Tzu Hsi imprisoned Kuang Hsu on an island in an artificial lake in the middle of the Forbidden City and took over government, thus ending the "Hundred Days of Reform." However, the outside world would not let China alone. The general Tung Fu-Hsiang recruited people who were unhappy with increased foreign presence in China for his Society of Righteous and Harmonious Fists, better known as the Boxers. Tzu Hsi agreed with the ideas of the Boxers, but was not originally sure that an army of peasants could overcome whatever strength the outside forces could bring to the fight. However, another dog birth of puppies with lucky colors was seen as a good omen, and she gave imperial support to the Boxer cause.
At first, it seemed possible that the Boxer Rebellion against the foreigners would work; many non-Chinese, as well as Chinese people who had converted to Christianity, were killed in 1900 by the Boxers. However, the U.S., Great Britain, France, Germany, Russia, and Japan all sent forces to Peking to protect their people. Tzu Hsi apparently considered foreigners controlling Peking/Beijing to be a threat to her reign, so imperial military fought back. When the outside forces did take over the city, Tzu Hsi and Kuang Hsu fled north to another city. China was forced to accept foreign terms for settling the situation.
In 1901 when she returned to the Forbidden City, Tzu Hsi blamed her former advisors for getting her into the situation of the rebellion and treaty; many were exiles or executed. She tried a different tactic and decided to go ahead with modernizations similar to those her nephew had tried to institute years before. However, her power was diminished and her health was declining. She had a stroke in 1908 and died of dysentery shortly thereafter. Kuang Hsu died the day before despite good health and being only thirty-seven; it is commonly assumed he was poisoned at her order. Shortly before dying, Tzu Hsi named a new successor, her three-year-old nephew Pu Yi (son of Kuang Hsi's brother).
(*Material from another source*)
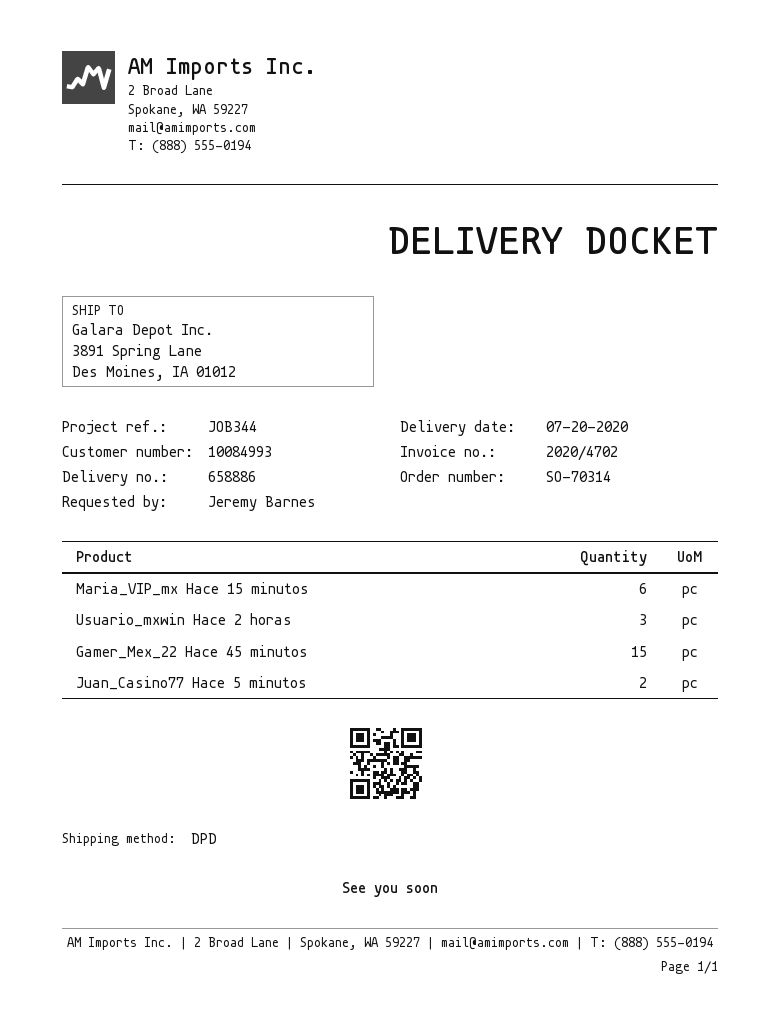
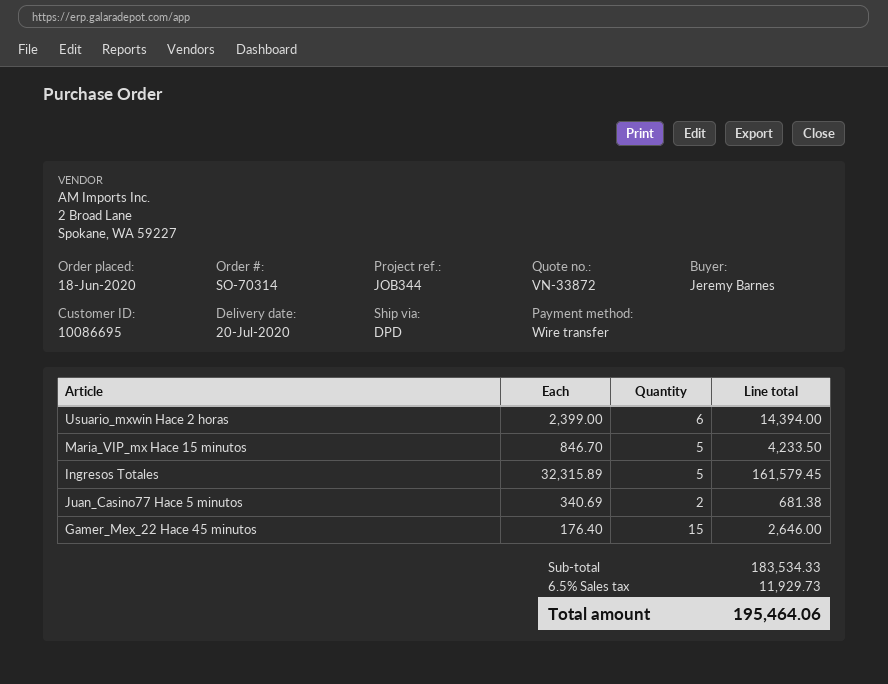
customer number: 10084993 -> 10086695
Maria_VIP_mx Hace 15 minutos: 6 -> 5
Usuario_mxwin Hace 2 horas: 3 -> 6
Ingresos Totales: none -> 5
Her funeral was the type traditionally given to the imperial family -- a procession of red-robed pallbearers, yellow-robed priests, and white-robed nobles. Her favorite dog, Moo-Tan, was carried by the chief eunuch (and tradition says it died of grief not long afterward). However, in 1928 her tomb was dynamited open and looted by revolutionaries. Her reputation remains mixed; some consider her only a ruthless "dragon lady" who brought on the dynasty's collapse and others feel her strength kept China relatively independent much longer than it would have been otherwise.
Coren, Stanley. The Pawprints of History: Dogs and the Course of Human Events. New York: The Free Press, 2000.